LETTERA ALLA MINISTRO FORNERO SUI FALSI CONTRATTI A CHIAMATA E IL DIRITTO ALLA MATERNITÀ

Gentile Signora Ministro,

nella provincia di Modena sono ormai 10.000 gli avviamenti al lavoro che ogni anno vengono fatti con la formula del contratto a chiamata (intermittente), abrogata da Prodi nel 2007 e reintrodotta nel 2008 dal Governo Berlusconi. Si presume che nella nostra provincia siano circa 15.000 le persone assunte con questo contratto, in grande prevalenza donne operanti in bar, alberghi, ristoranti e negozi.

Le nostre categorie denunciano da anni che la maggior parte di questi contratti nasconde lavoro irregolare, evasione contributiva e negazione dei più elementari diritti. Il lavoro è quasi sempre continuativo, a volte ben superiore alle 40 ore settimanali, ma nelle buste paga risultano solo poche ore al mese. Il resto viene pagato in nero a cifre per lo più variabili tra i 5 e gli 8 euro all’ora.

Ovviamente, non appena i lavoratori pongono problemi rispetto alla loro situazione, il lavoro diventa davvero a chiamata. O meglio della lavoratrice non c’è più bisogno, e viene lasciata a casa in attesa di una chiamata che non verrà più. Ovviamente nessun ammortizzatore sociale è applicabile, e altrettanto ovviamente l’azienda procede alla sostituzione con un altro falso contratto a chiamata.
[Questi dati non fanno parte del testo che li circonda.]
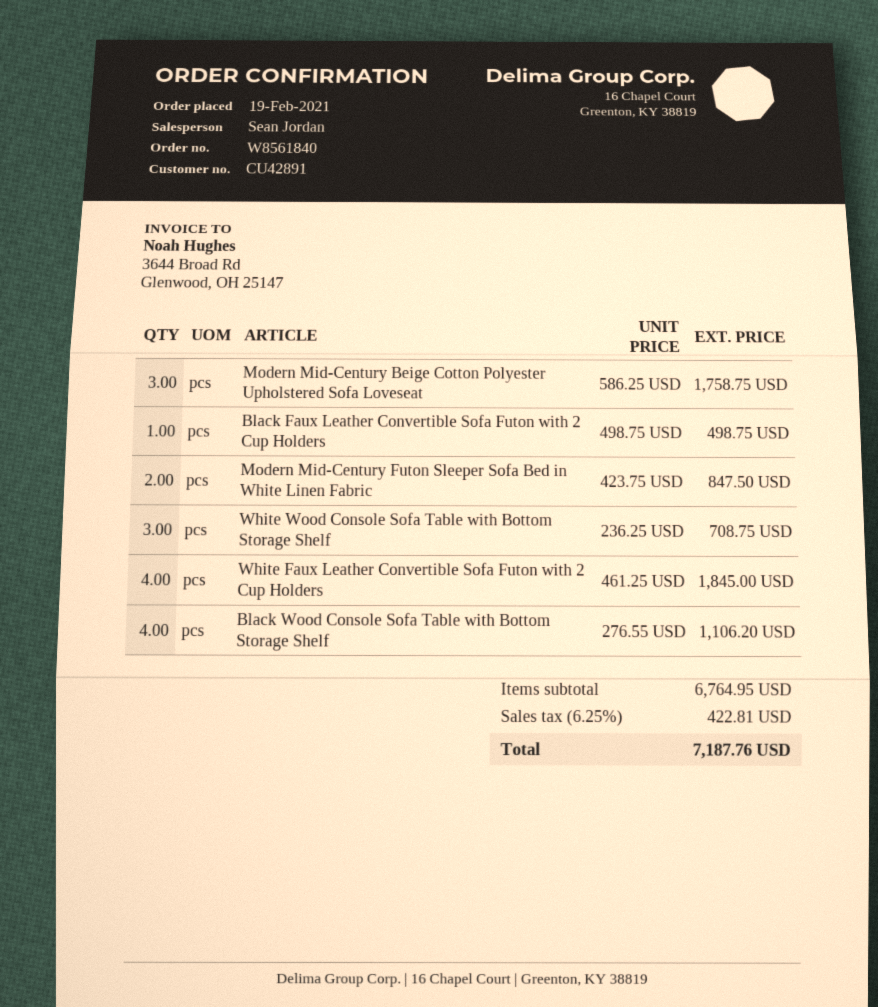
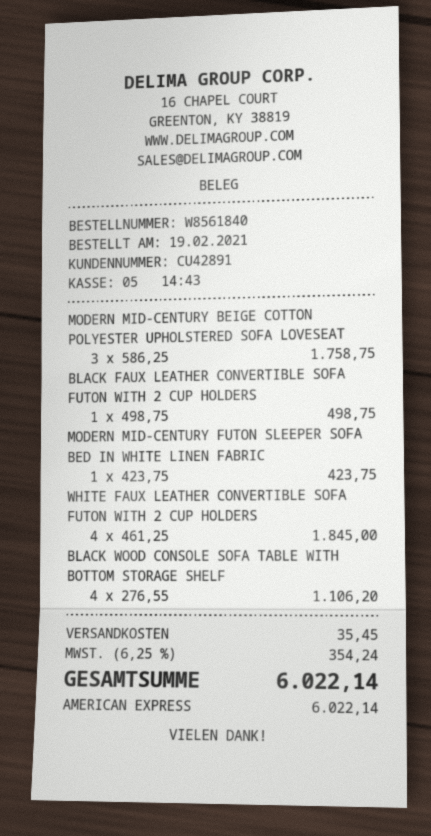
Modern Mid-Century Futon Sleeper Sofa Bed in White Linen Fabric: 2 x 423.75 = 847.50 -> 1 x 423.75 = 423.75
White Wood Console Sofa Table with Bottom Storage Shelf: 3 x 236.25 = 708.75 -> none
shipping: none -> 35.45
tax: 6.25% = 422.81 -> 6.25% = 354.24
total: 7187.76 -> 6022.14

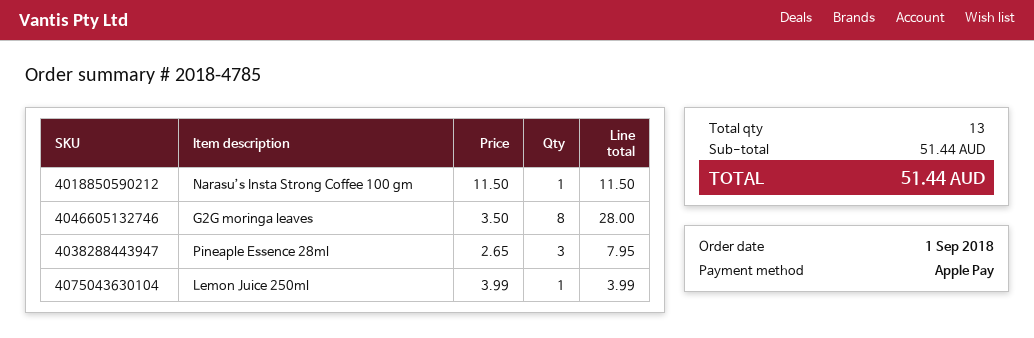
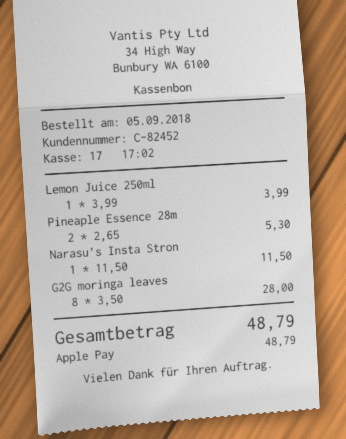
order date: 2018-09-01 -> 2018-09-05
Pineaple Essence 28ml: 3 x 2.65 = 7.95 -> 2 x 2.65 = 5.30
total: 51.44 -> 48.79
Particolarmente riprovevole è la condizione delle lavoratrici a chiamata rispetto alla maternità. Le segnaliamo, Signora Ministro, due casi emersi in questi giorni a Modena.

Il primo riguarda una giovane donna di 22 anni che lavora da tempo in un bar gelateria dell’Area Nord. Il suo orario di lavoro andava spesso oltre le 40 ore settimanali e quasi mai le veniva concesso il giorno di riposo. Le retribuzioni erano pagate in contanti e nessun cedolino paga veniva emesso. La ragazza risulta essere quindi una lavoratrice a chiamata in attesa di chiamata, ma in realtà lavorava costantemente. Quando nei giorni scorsi ha comunicato lo stato di gravidanza il titolare le ha risposto che non potrà più andare al lavoro perché i clienti sarebbero infastiditi da una donna con il pancione. E’ ora a casa, in attesa di una chiamata che non verrà, senza alcun reddito.
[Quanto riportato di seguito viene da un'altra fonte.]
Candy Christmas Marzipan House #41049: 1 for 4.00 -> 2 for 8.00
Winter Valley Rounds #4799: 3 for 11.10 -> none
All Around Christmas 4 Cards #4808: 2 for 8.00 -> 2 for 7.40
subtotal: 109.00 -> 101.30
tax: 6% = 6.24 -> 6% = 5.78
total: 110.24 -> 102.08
Il secondo caso è quello di una lavoratrice a chiamata di 31 anni che lavora a Modena in un negozio di articoli per bambini. Negli ultimi mesi ha lavorato costantemente a tempo pieno, orario non risultante però nelle buste paga. Quando ha comunicato lo stato di gravidanza il titolare prima le ha cambiato mansione, cominciando a chiamarla solo nelle emergenze, quindi in breve tempo non l’ha più chiamata.
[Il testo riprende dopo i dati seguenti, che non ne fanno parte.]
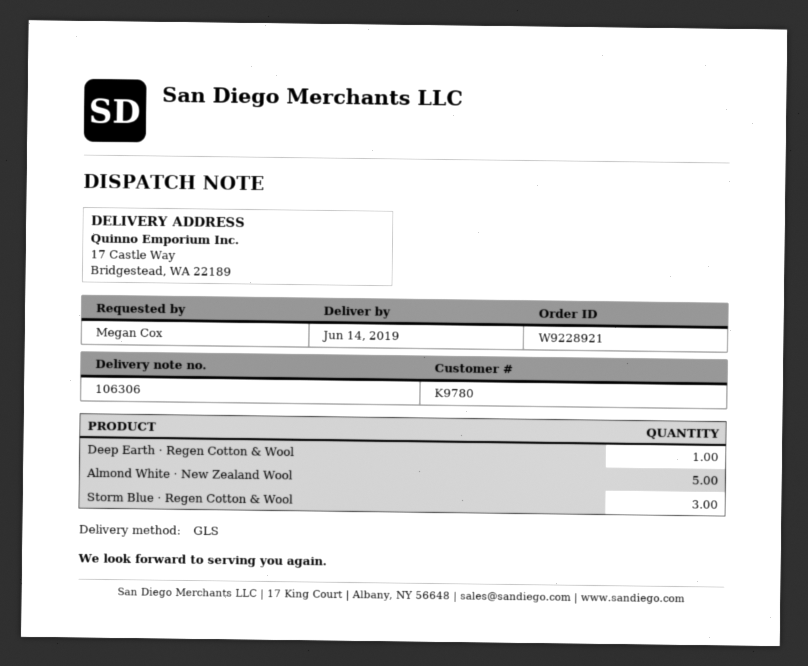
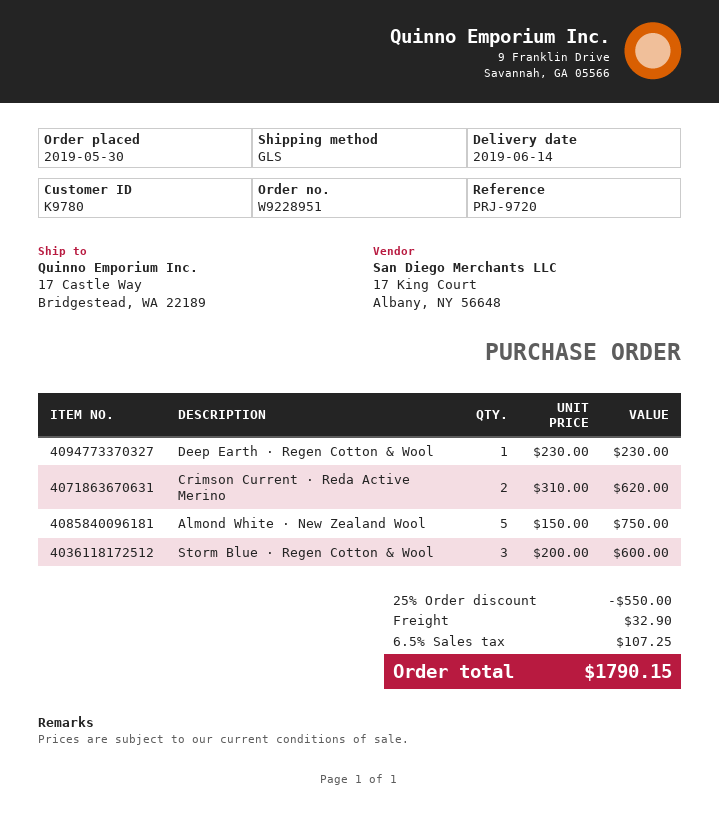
order number: W9228921 -> W9228951
Crimson Current ⋅ Reda Active Merino: none -> 2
Le due storie sono molto simili, e sono purtroppo uguali a tante altre. Donne giovani che pur di lavorare in questo momento di crisi accettano qualsiasi lavoro. Lavorando regolarmente, come se avessero un normale contratto di lavoro subordinato, decidono di avere un figlio. Al momento della comunicazione obbligatoria del proprio stato di gravidanza scoprono improvvisamente che per l’azienda la loro opera non è più necessaria. Sono senza lavoro, ma non vengono licenziate (del resto la legge non lo permette), però non vengono più chiamate al lavoro.

Se le due giovani donne non avranno una retribuzione nei prossimi mesi perderanno anche il diritto alla maternità. L’indennità di maternità è difatti strettamente legata al percepimento di una retribuzione nei mesi anteriori al periodo di maternità e senza questa retribuzione viene meno anche l’indennità. Davvero un bel regalo di Natale, per loro. Per parte nostra abbiamo denunciato questi ed altri casi agli organi competenti, oltre che alla Consigliera di Parità della Provincia di Modena.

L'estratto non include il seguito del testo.